The data Block Start

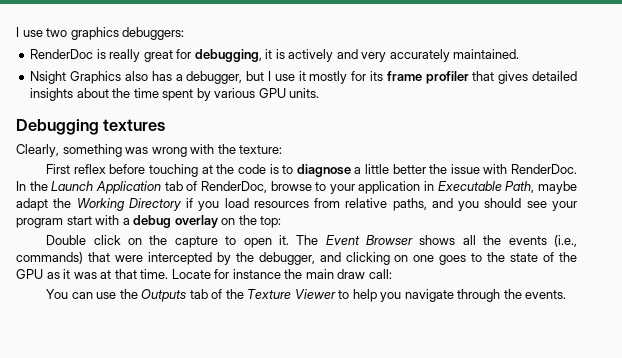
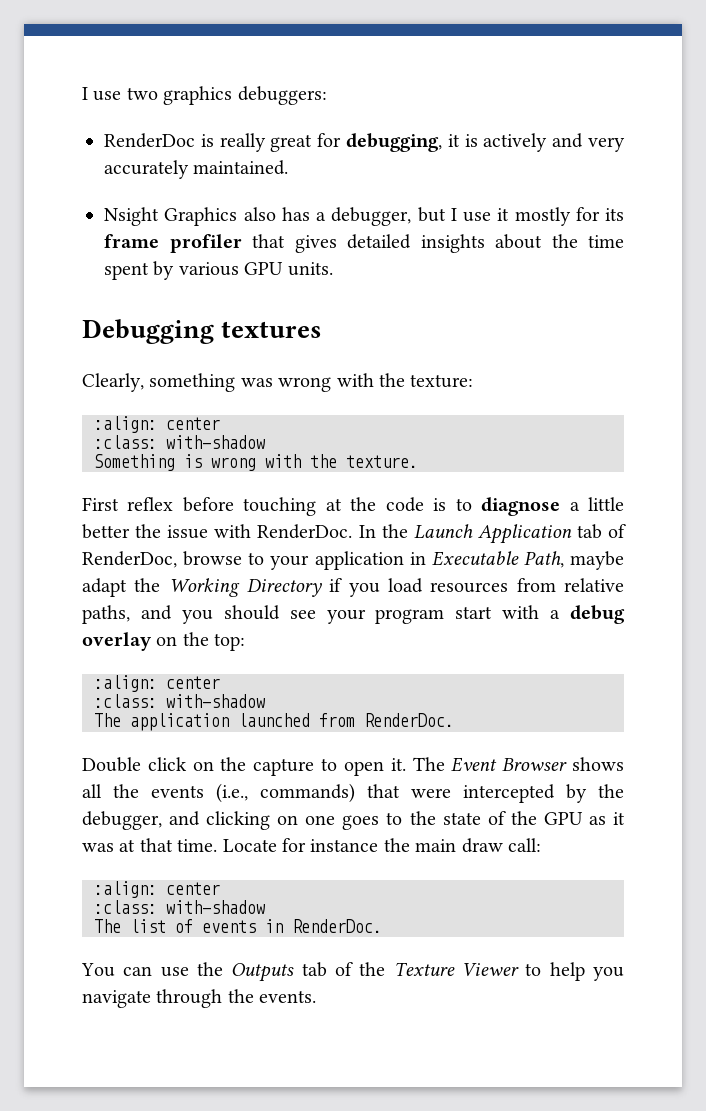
  Clearly, something was wrong with the texture:
+ :align: center
+ :class: with-shadow
+ Something is wrong with the texture.
  In the Launch Application tab of RenderDoc, browse to your application in Executable Path, maybe adapt the Working Directory if you load resources from relative paths, and you should see your program start with a debug overlay on the top:
+ :align: center
+ :class: with-shadow
+ The application launched from RenderDoc.
  Locate for instance the main draw call:
+ :align: center
+ :class: with-shadow
+ The list of events in RenderDoc.

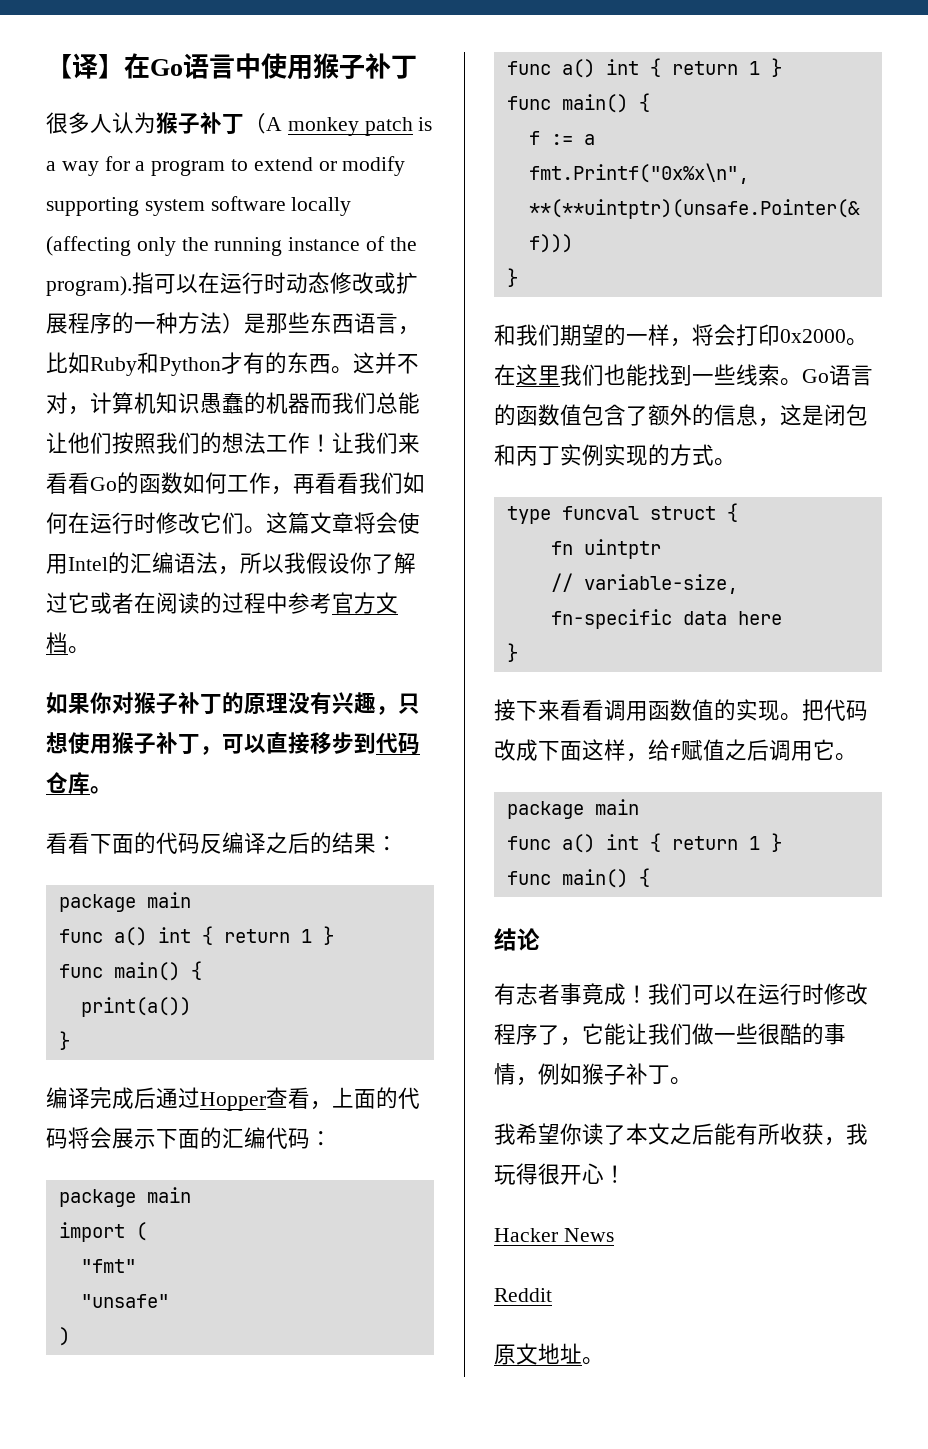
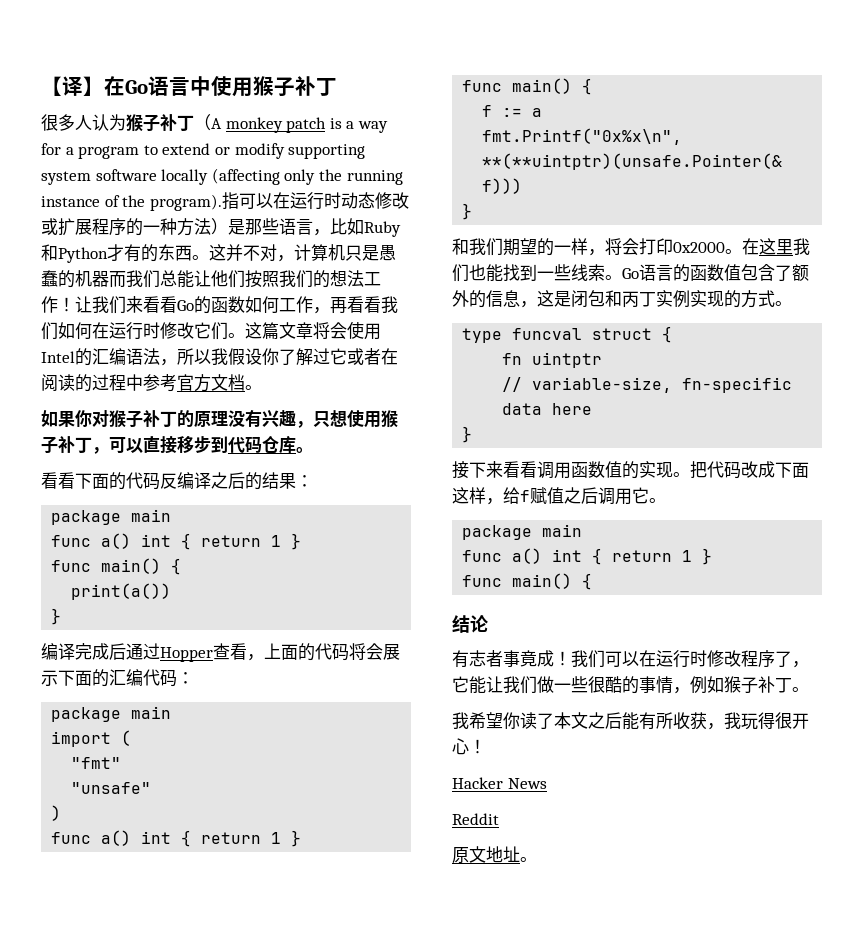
- 指可以在运行时动态修改或扩展程序的一种方法）是那些东西语言，比如Ruby和Python才有的东西。
+ 指可以在运行时动态修改或扩展程序的一种方法）是那些语言，比如Ruby和Python才有的东西。
- 这并不对，计算机知识愚蠢的机器而我们总能让他们按照我们的想法工作！
+ 这并不对，计算机只是愚蠢的机器而我们总能让他们按照我们的想法工作！

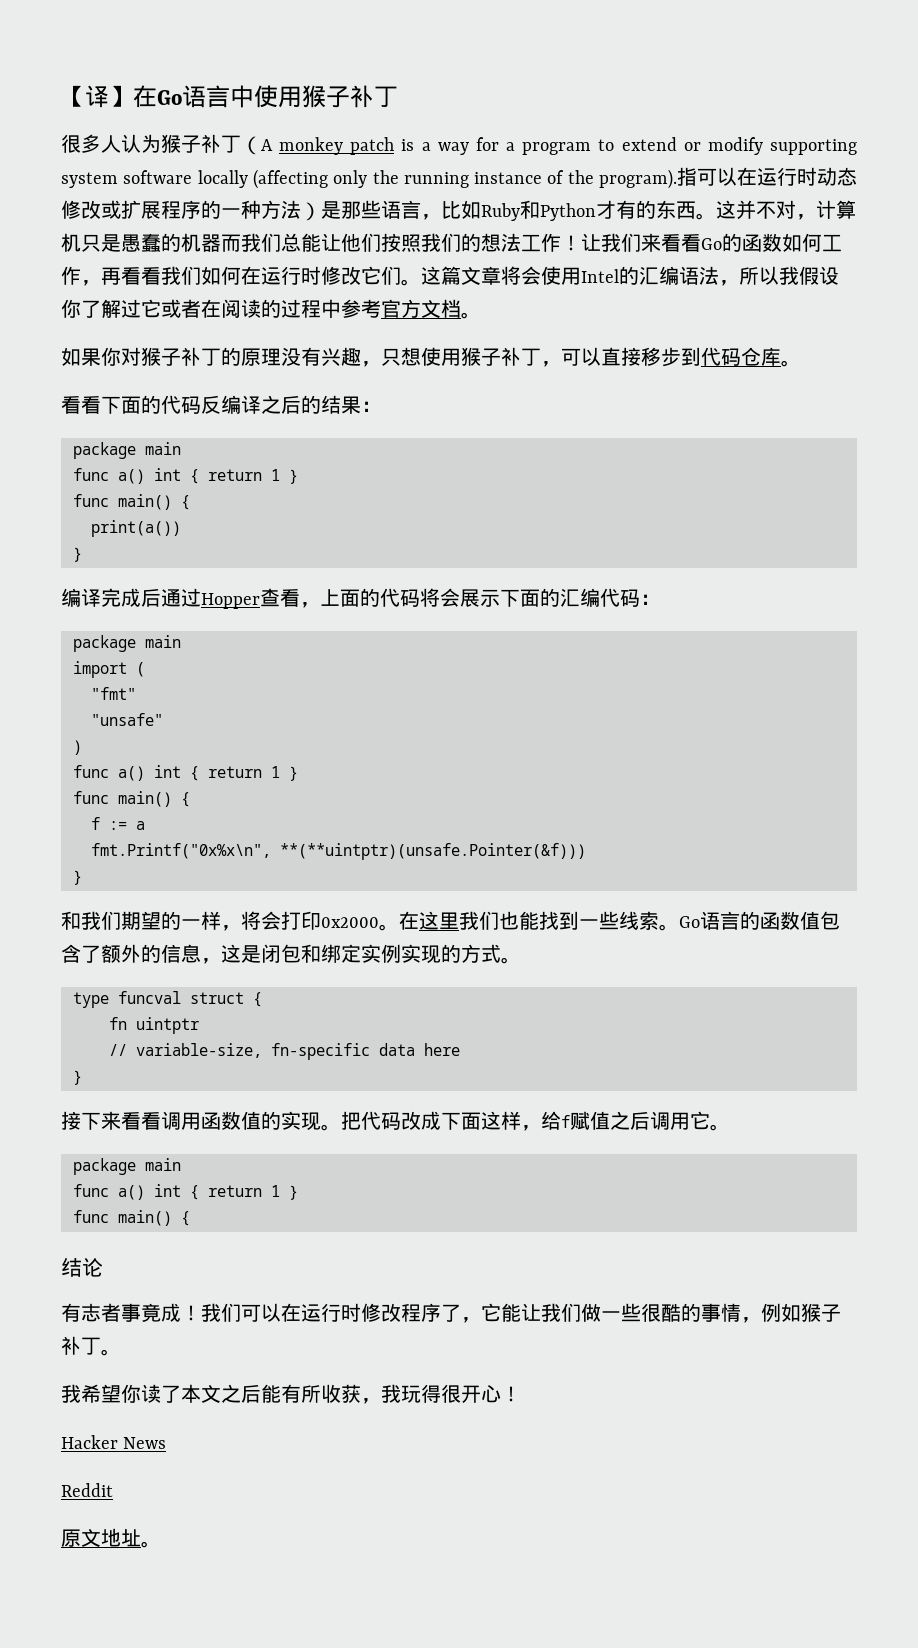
- Go语言的函数值包含了额外的信息，这是闭包和丙丁实例实现的方式。
+ Go语言的函数值包含了额外的信息，这是闭包和绑定实例实现的方式。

The data Block End

About this task: Return the material word for word. Pictures are not part of the copy.

Task solution:
  Clearly, something was wrong with the texture:
+ :align: center
+ :class: with-shadow
+ Something is wrong with the texture.
  In the Launch Application tab of RenderDoc, browse to your application in Executable Path, maybe adapt the Working Directory if you load resources from relative paths, and you should see your program start with a debug overlay on the top:
+ :align: center
+ :class: with-shadow
+ The application launched from RenderDoc.
  Locate for instance the main draw call:
+ :align: center
+ :class: with-shadow
+ The list of events in RenderDoc.

- 指可以在运行时动态修改或扩展程序的一种方法）是那些东西语言，比如Ruby和Python才有的东西。
+ 指可以在运行时动态修改或扩展程序的一种方法）是那些语言，比如Ruby和Python才有的东西。
- 这并不对，计算机知识愚蠢的机器而我们总能让他们按照我们的想法工作！
+ 这并不对，计算机只是愚蠢的机器而我们总能让他们按照我们的想法工作！

- Go语言的函数值包含了额外的信息，这是闭包和丙丁实例实现的方式。
+ Go语言的函数值包含了额外的信息，这是闭包和绑定实例实现的方式。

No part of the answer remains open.